Das ist tatsächlich eine wichtige Änderung - der Vorwurf von Pro Publica ist dennoch überzogen. Google hat die Änderung nicht "stillschweigend" vorgenommen, sondern offensiv kommuniziert. Jeder Nutzer bekam bei der Anmeldung den Hinweis auf die neuen Bedingungen, der diese in wenigen Sätzen verständlich erklärte. Außerdem wurde der Datenabgleich bei keinem bestehenden Google-Konto aktiviert. Die Nutzer müssen von sich aus einen Schalter umlegen, damit die Doubleclick-Informationen mit personenbezogenen Google-Daten verknüpft werden.

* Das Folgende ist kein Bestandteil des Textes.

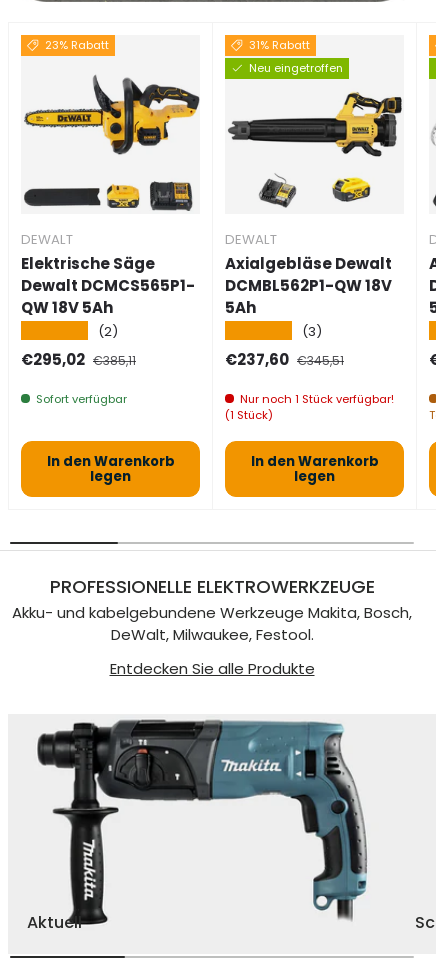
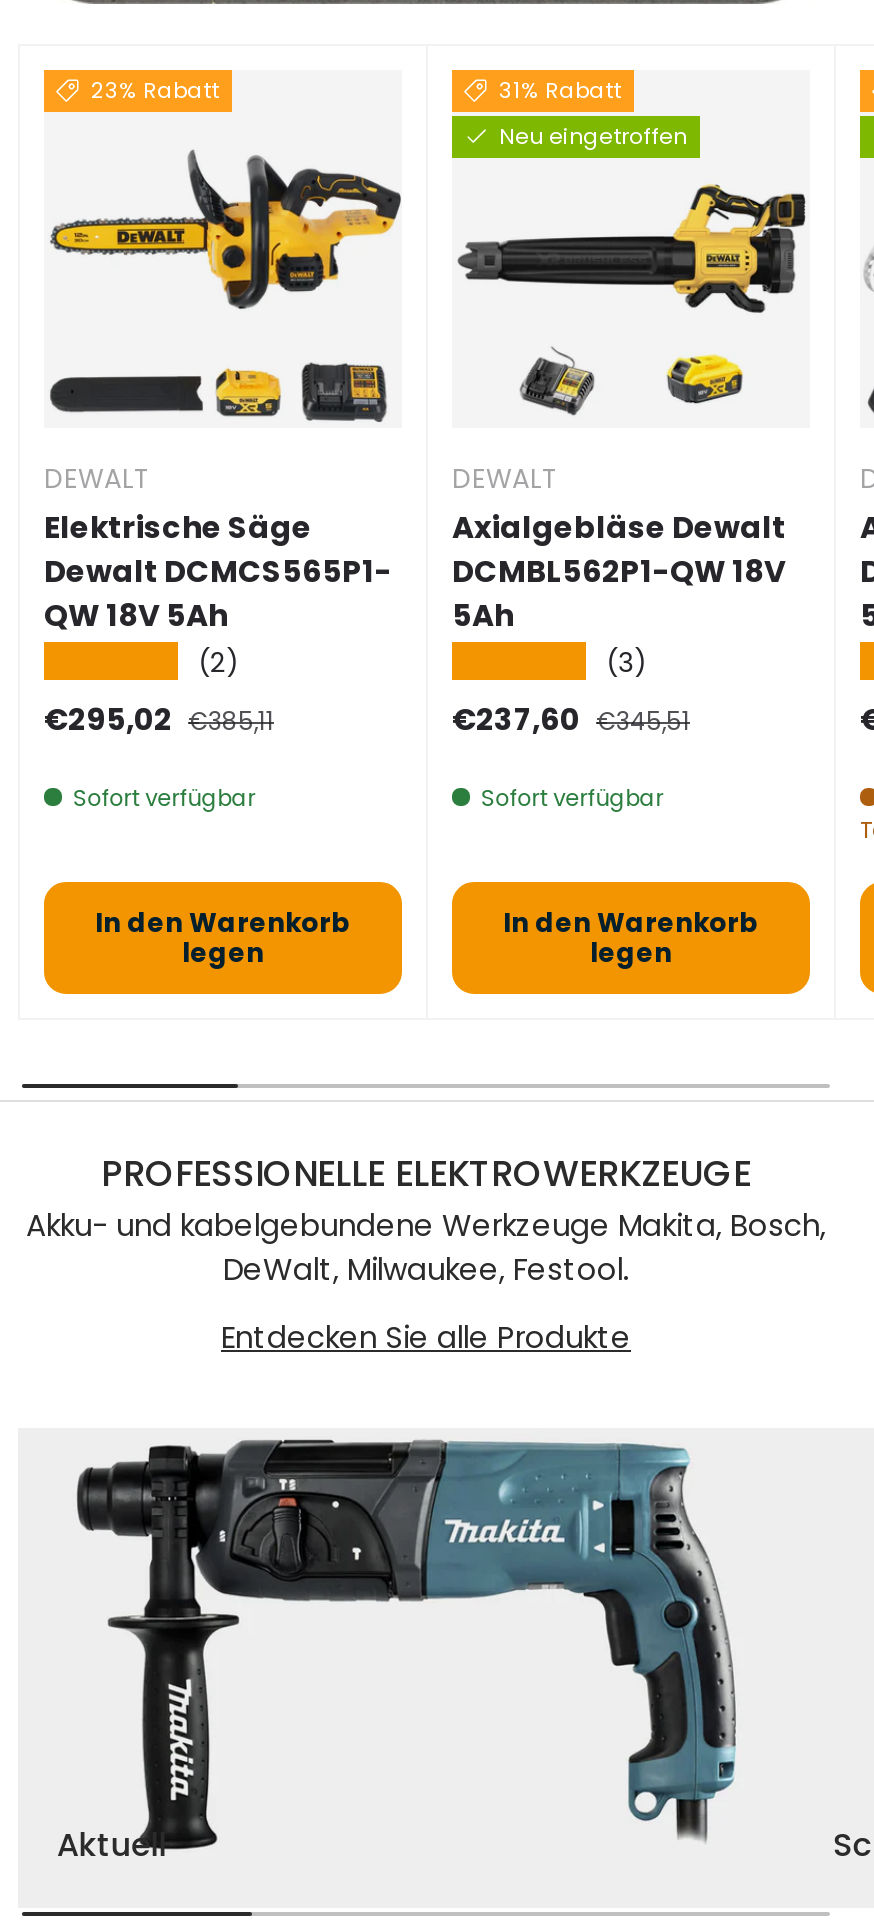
- Nur noch 1 Stück verfügbar!
- (1 Stück)
+ Sofort verfügbar
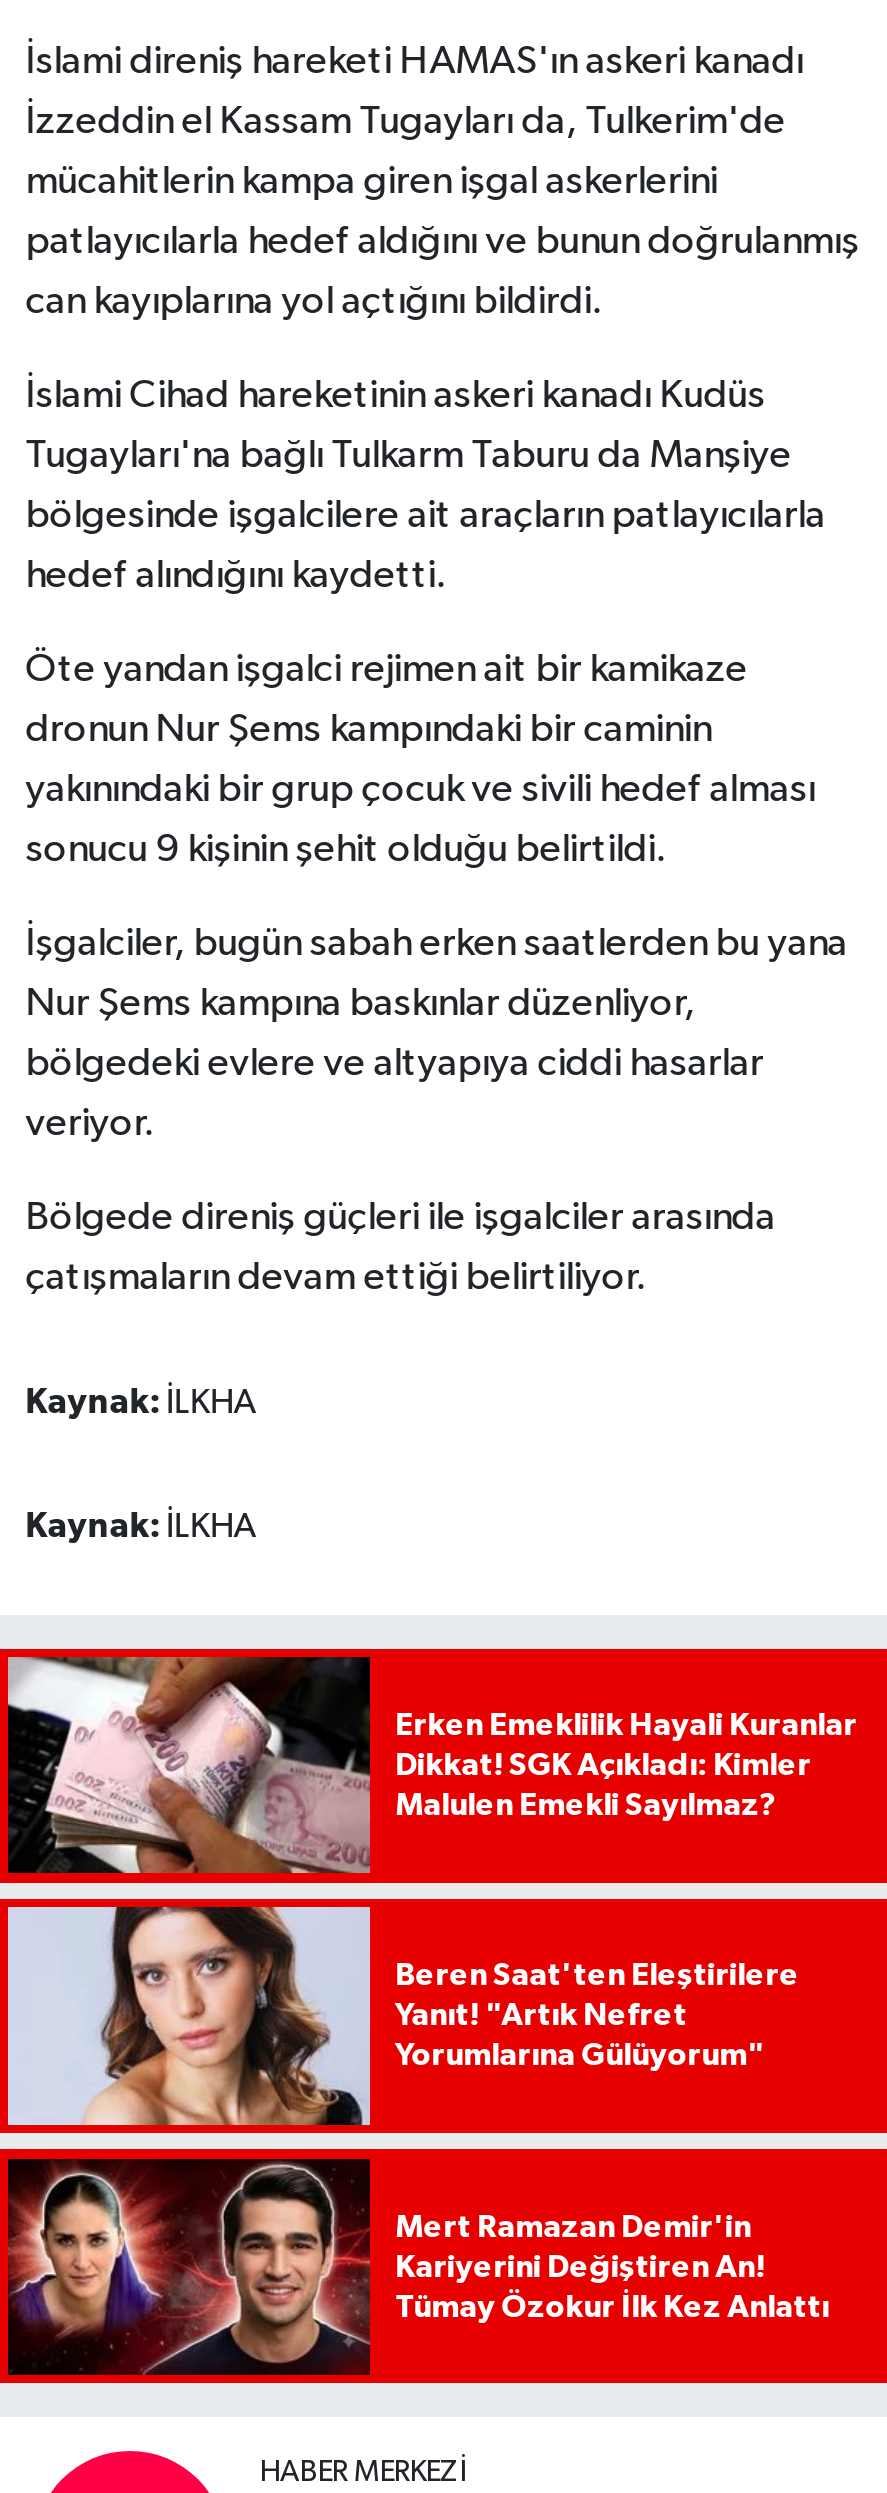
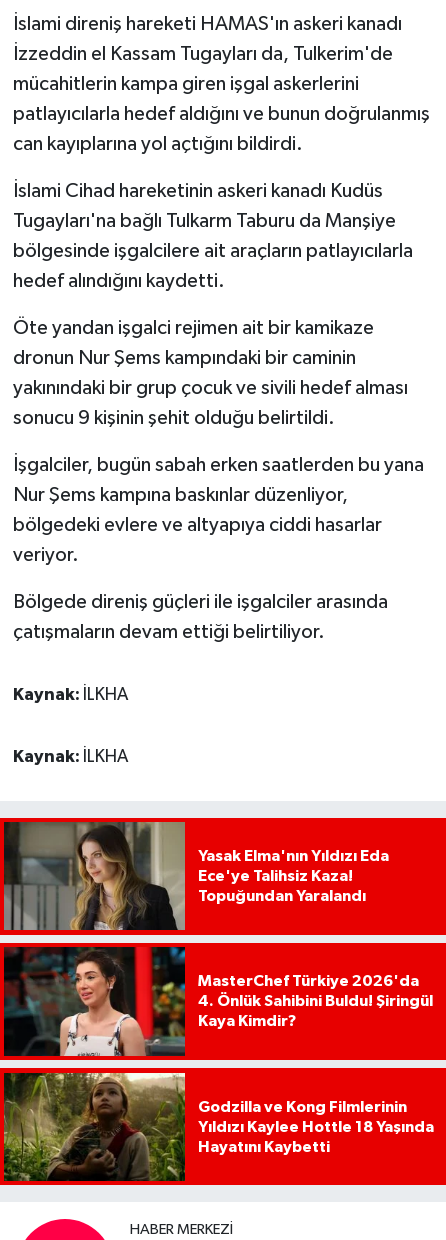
- [image]
- Erken Emeklilik Hayali Kuranlar
- Dikkat! SGK Açıkladı: Kimler
- Malulen Emekli Sayılmaz?
+ [image]
+ Yasak Elma'nın Yıldızı Eda
+ Ece'ye Talihsiz Kaza!
+ Topuğundan Yaralandı

- [image]
- Beren Saat'ten Eleştirilere
- Yanıt! "Artık Nefret
- Yorumlarına Gülüyorum"
+ [image]
+ MasterChef Türkiye 2026'da
+ 4. Önlük Sahibini Buldu! Şiringül
+ Kaya Kimdir?

- [image]
- Mert Ramazan Demir'in
- Kariyerini Değiştiren An!
- Tümay Özokur İlk Kez Anlattı
+ [image]
+ Godzilla ve Kong Filmlerinin
+ Yıldızı Kaylee Hottle 18 Yaşında
+ Hayatını Kaybetti
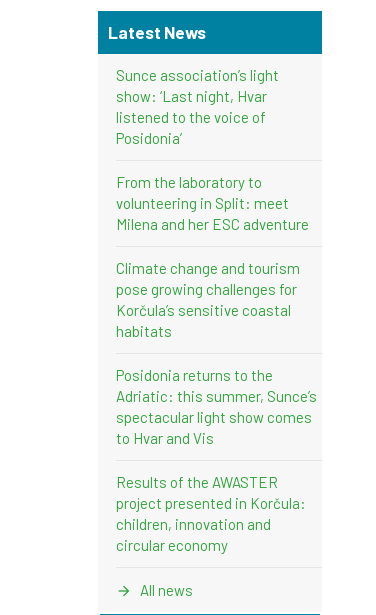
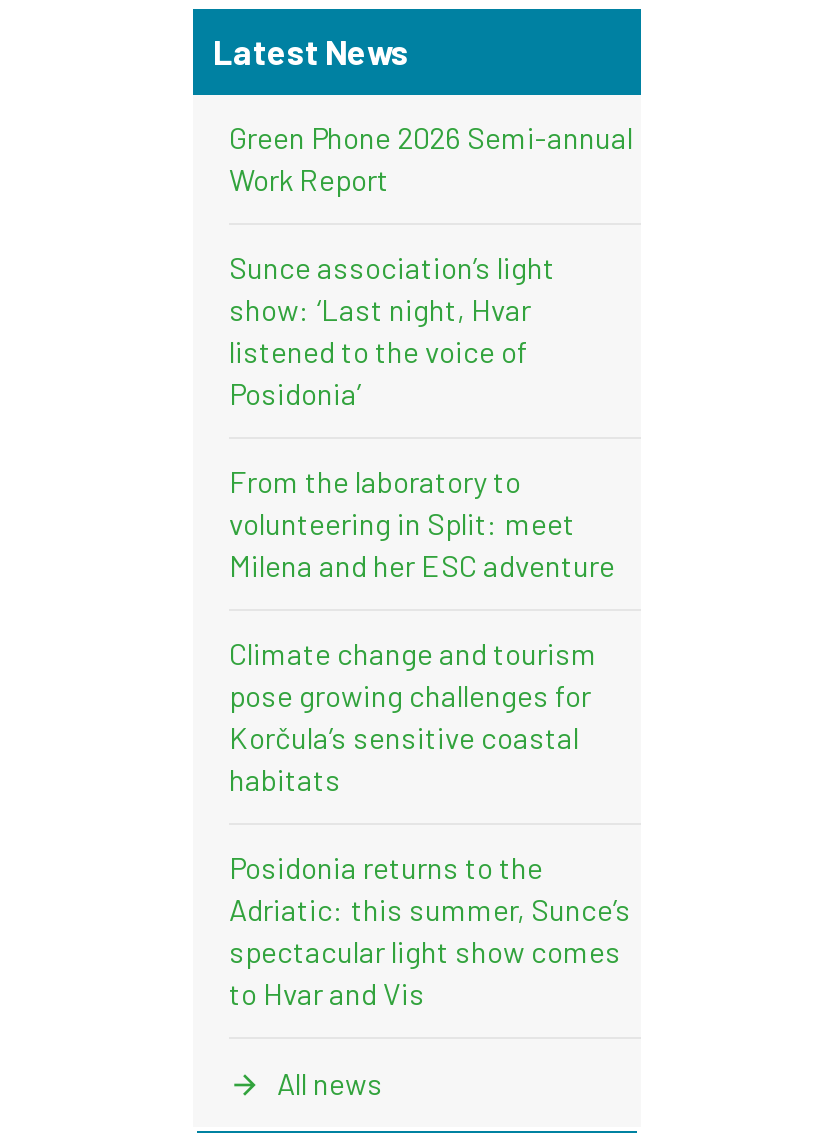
+ Green Phone 2026 Semi-annual
+ Work Report

moved down: Sunce association’s light | show: ‘Last night, Hvar | listened to the voice of | ... | spectacular light show comes | to Hvar and Vis

- Results of the AWASTER
- project presented in Korčula:
- children, innovation and
- circular economy
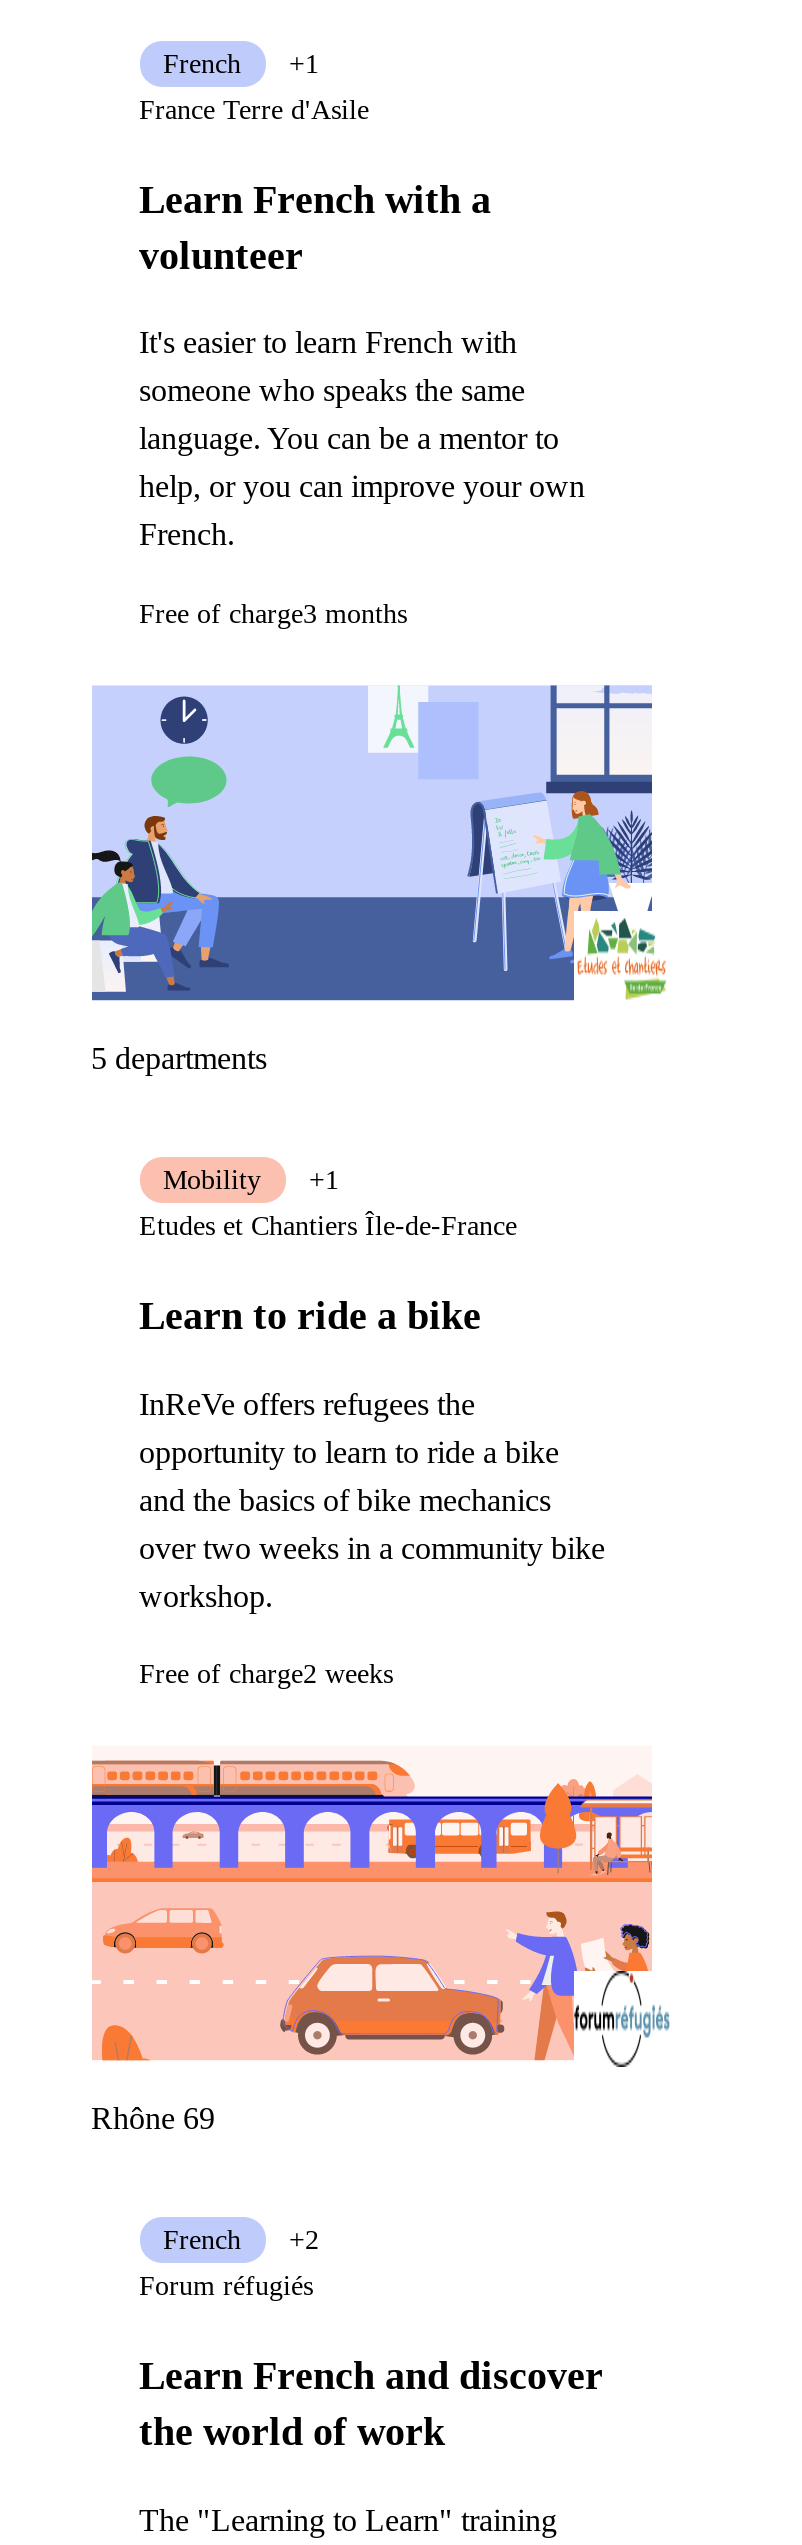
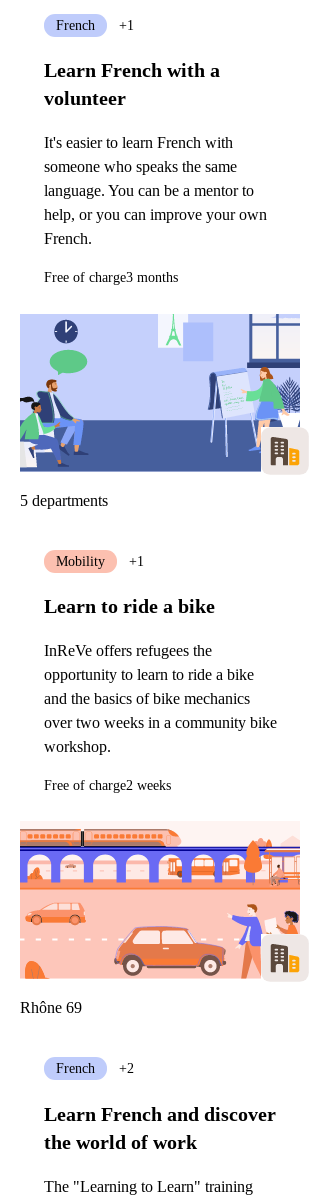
- France Terre d'Asile

- [image]
+ [image]

- Etudes et Chantiers Île-de-France

- [image]
+ [image]

- Forum réfugiés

Das gilt allerdings nicht für Google-Konten, die nach dem 28. Juni erstellt wurden. Deren Nutzer müssen aktiv widersprechen: Möglich ist das unter "Mein Konto" und "Google-Aktivitäten verwalten". Dort kann man die Aktivitätseinstellungen aufrufen und den Schalter neben "Web- und App-Aktivitäten" umlegen. Anschließend muss man die Entscheidung bestätigen, indem man auf "Pausieren" klickt.

Unabhängig davon können Nutzer in den Werbeeinstellungen personalisierte Anzeigen deaktivieren. Dann sehen sie nur Werbung, die nicht auf ihrem Sucherverlauf und ihren Nutzerdaten bei Google beruht.